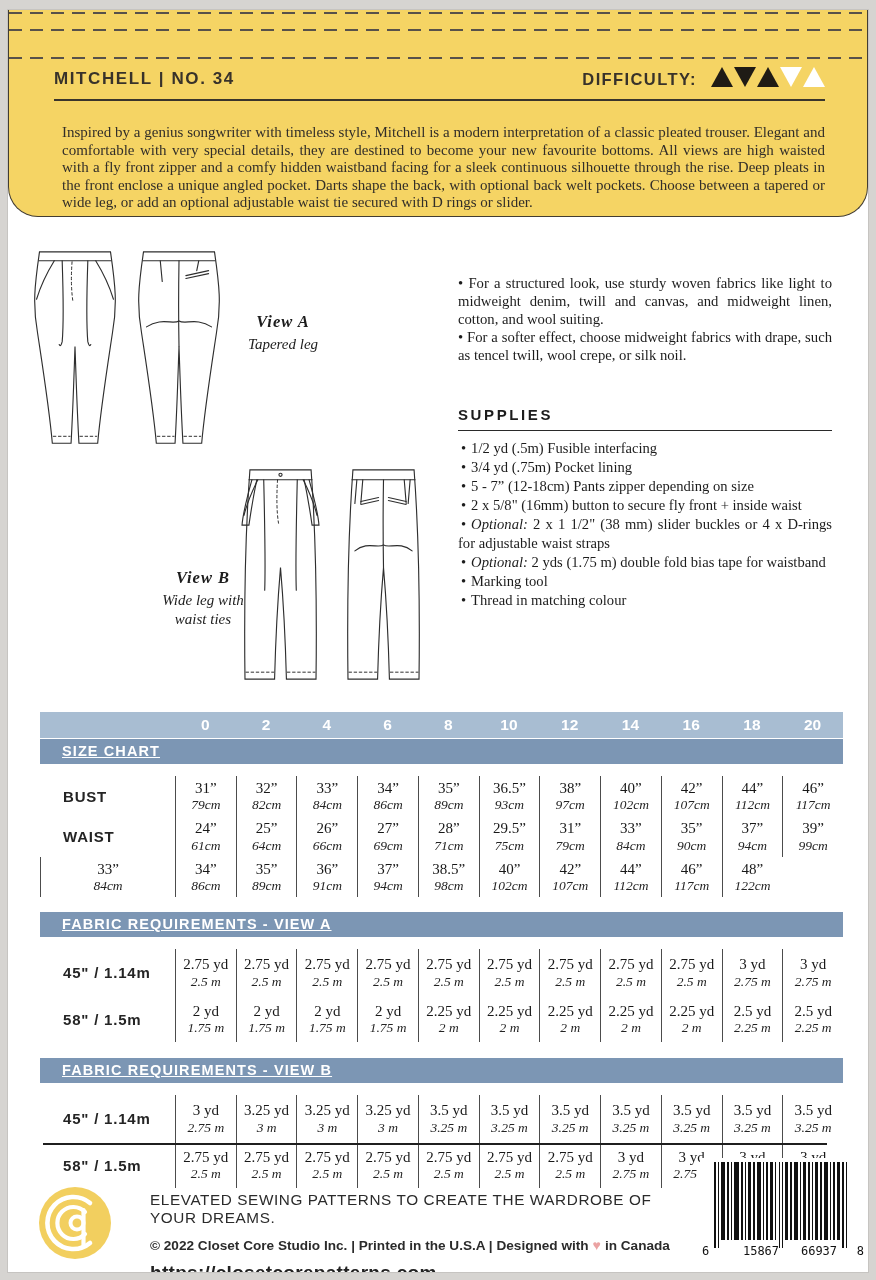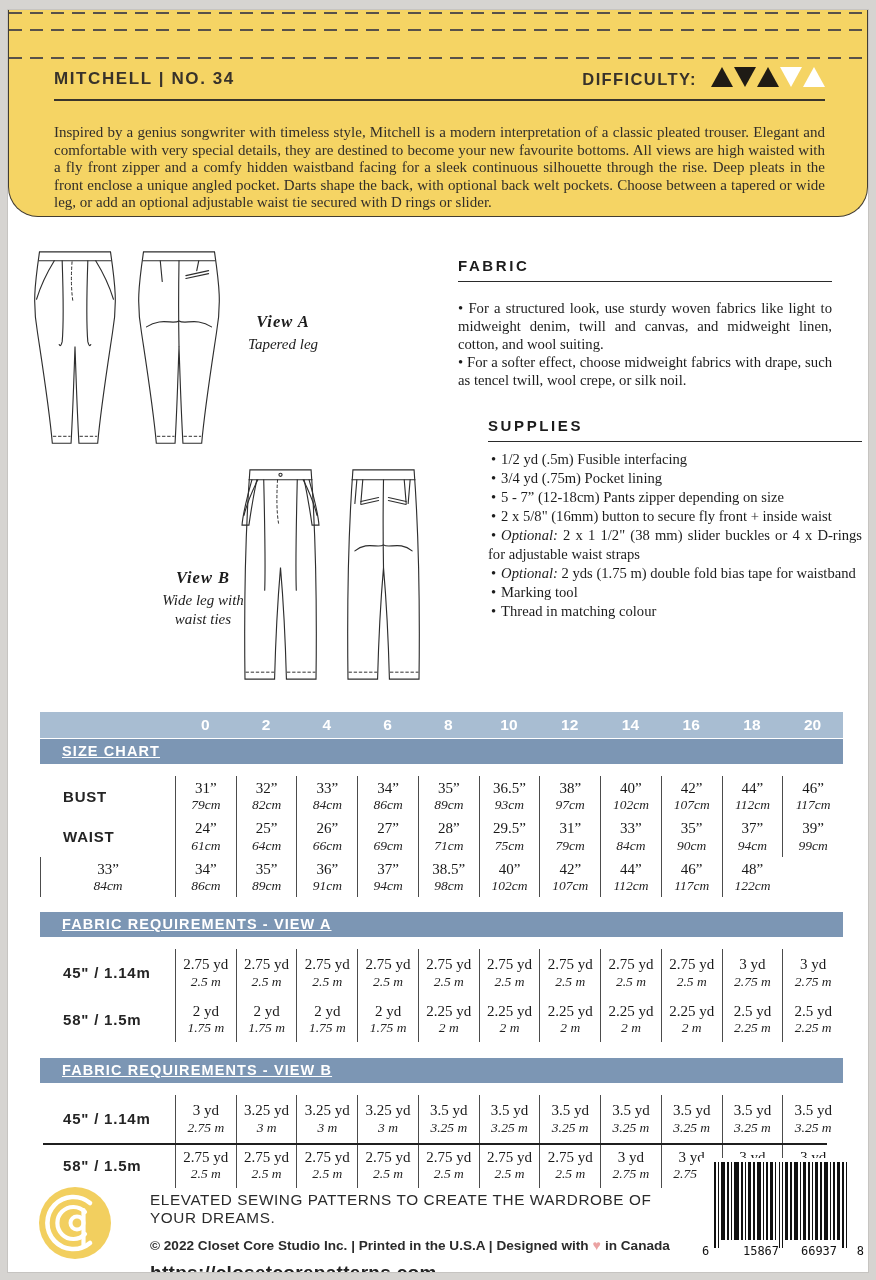--- a/index.html
+++ b/index.html
@@ -41,7 +41,7 @@
   .tri.down-open{border-left:11px solid transparent;border-right:11px solid transparent;border-top:20px solid #ffffff;}
   .card-rule{position:absolute;left:45px;right:42px;top:89px;height:2px;background:#3a352c;}
   .descr{
-    position:absolute;left:45px;right:42px;top:99px;
+    position:absolute;left:53px;right:42px;top:99px;
     font-family:"Liberation Serif",serif;font-size:15px;line-height:1.17;
     color:#322e29;text-align:justify;
   }

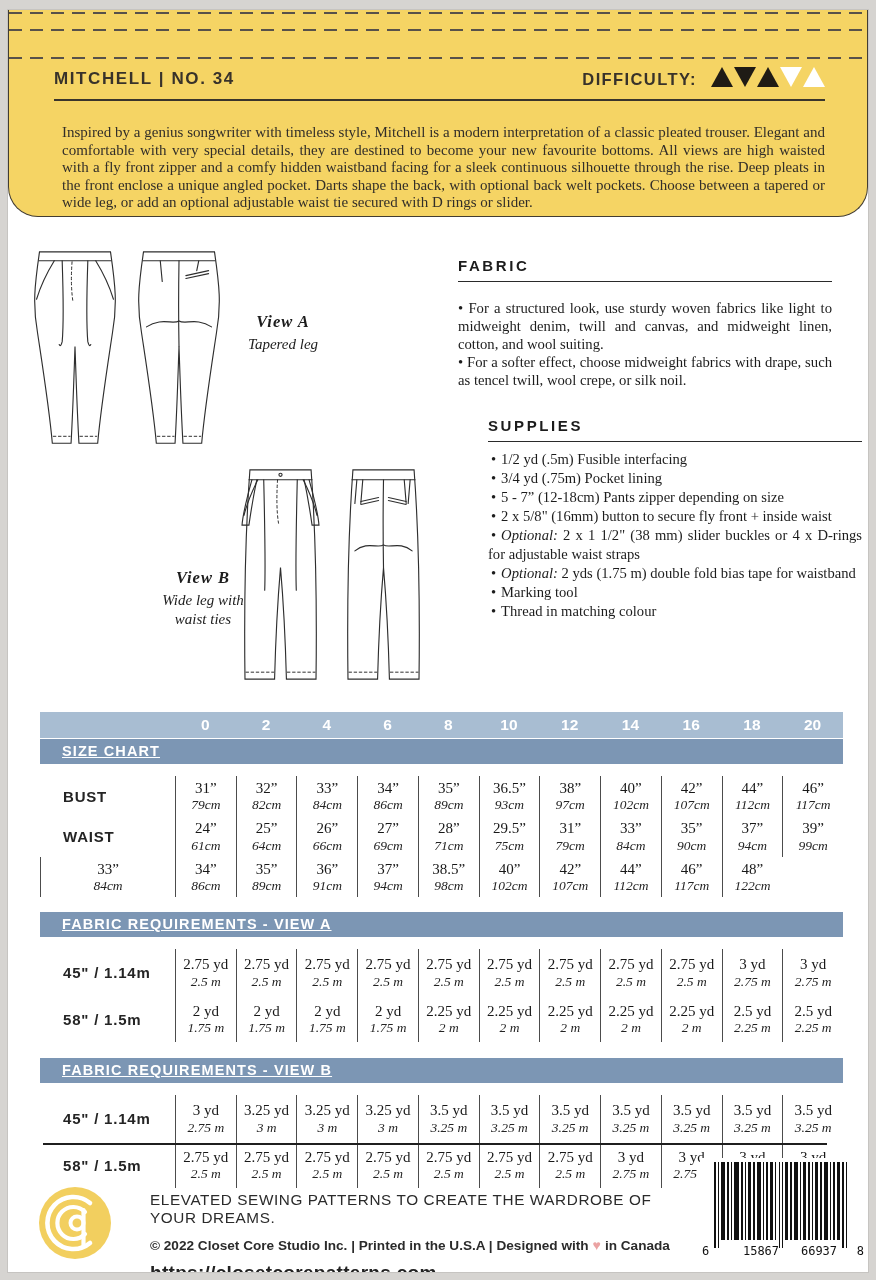--- a/index.html
+++ b/index.html
@@ -197,7 +197,6 @@
   </div>
 
   <div class="col-section sec-fabric">
-    <div class="sec-title">FABRIC</div>
     <div class="bullets" id="fabric-bullets">
         <p class="bullet-par">•  For a structured look, use sturdy woven fabrics like light to midweight denim, twill and canvas, and midweight linen, cotton, and wool suiting.</p>
         <p class="bullet-par">•  For a softer effect, choose midweight fabrics with drape, such as tencel twill, wool crepe, or silk noil.</p>

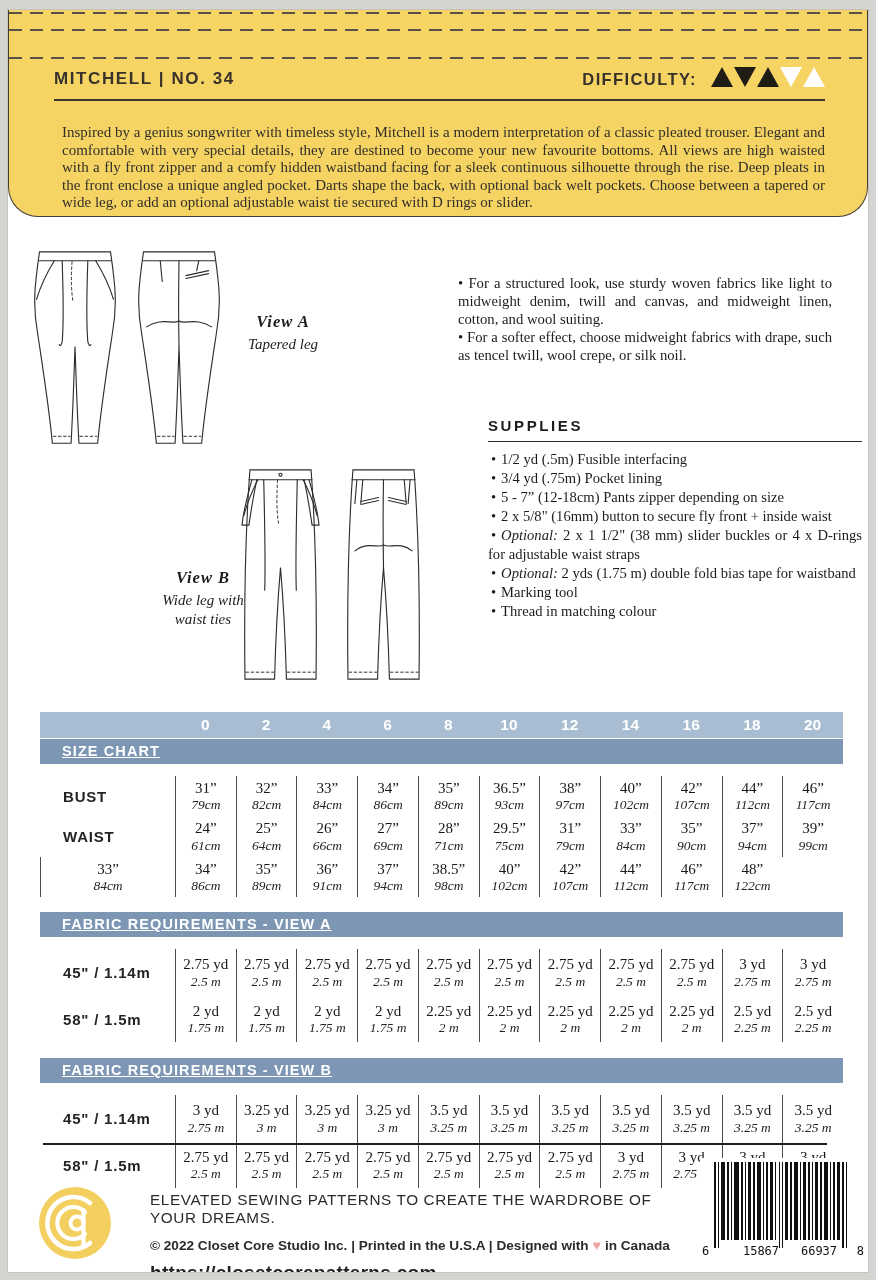--- a/index.html
+++ b/index.html
@@ -61,7 +61,7 @@
   
   .col-section{position:absolute;left:450px;width:374px;}
   .sec-fabric{top:247px;}
-  .sec-supplies{top:407px;margin-left:30px;}
+  .sec-supplies{top:396px;}
   .sec-title{
     font-size:15px;font-weight:600;letter-spacing:2.6px;color:#1c1c1c;
     padding-bottom:7px;border-bottom:1.5px solid #2a2a2a;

______

-- Exercise details --
Reproduce the entire listing above precisely, but keep the images out.

-- Task result --
--- a/index.html
+++ b/index.html
@@ -41,7 +41,7 @@
   .tri.down-open{border-left:11px solid transparent;border-right:11px solid transparent;border-top:20px solid #ffffff;}
   .card-rule{position:absolute;left:45px;right:42px;top:89px;height:2px;background:#3a352c;}
   .descr{
-    position:absolute;left:45px;right:42px;top:99px;
+    position:absolute;left:53px;right:42px;top:99px;
     font-family:"Liberation Serif",serif;font-size:15px;line-height:1.17;
     color:#322e29;text-align:justify;
   }

--- a/index.html
+++ b/index.html
@@ -197,7 +197,6 @@
   </div>
 
   <div class="col-section sec-fabric">
-    <div class="sec-title">FABRIC</div>
     <div class="bullets" id="fabric-bullets">
         <p class="bullet-par">•  For a structured look, use sturdy woven fabrics like light to midweight denim, twill and canvas, and midweight linen, cotton, and wool suiting.</p>
         <p class="bullet-par">•  For a softer effect, choose midweight fabrics with drape, such as tencel twill, wool crepe, or silk noil.</p>

--- a/index.html
+++ b/index.html
@@ -61,7 +61,7 @@
   
   .col-section{position:absolute;left:450px;width:374px;}
   .sec-fabric{top:247px;}
-  .sec-supplies{top:407px;margin-left:30px;}
+  .sec-supplies{top:396px;}
   .sec-title{
     font-size:15px;font-weight:600;letter-spacing:2.6px;color:#1c1c1c;
     padding-bottom:7px;border-bottom:1.5px solid #2a2a2a;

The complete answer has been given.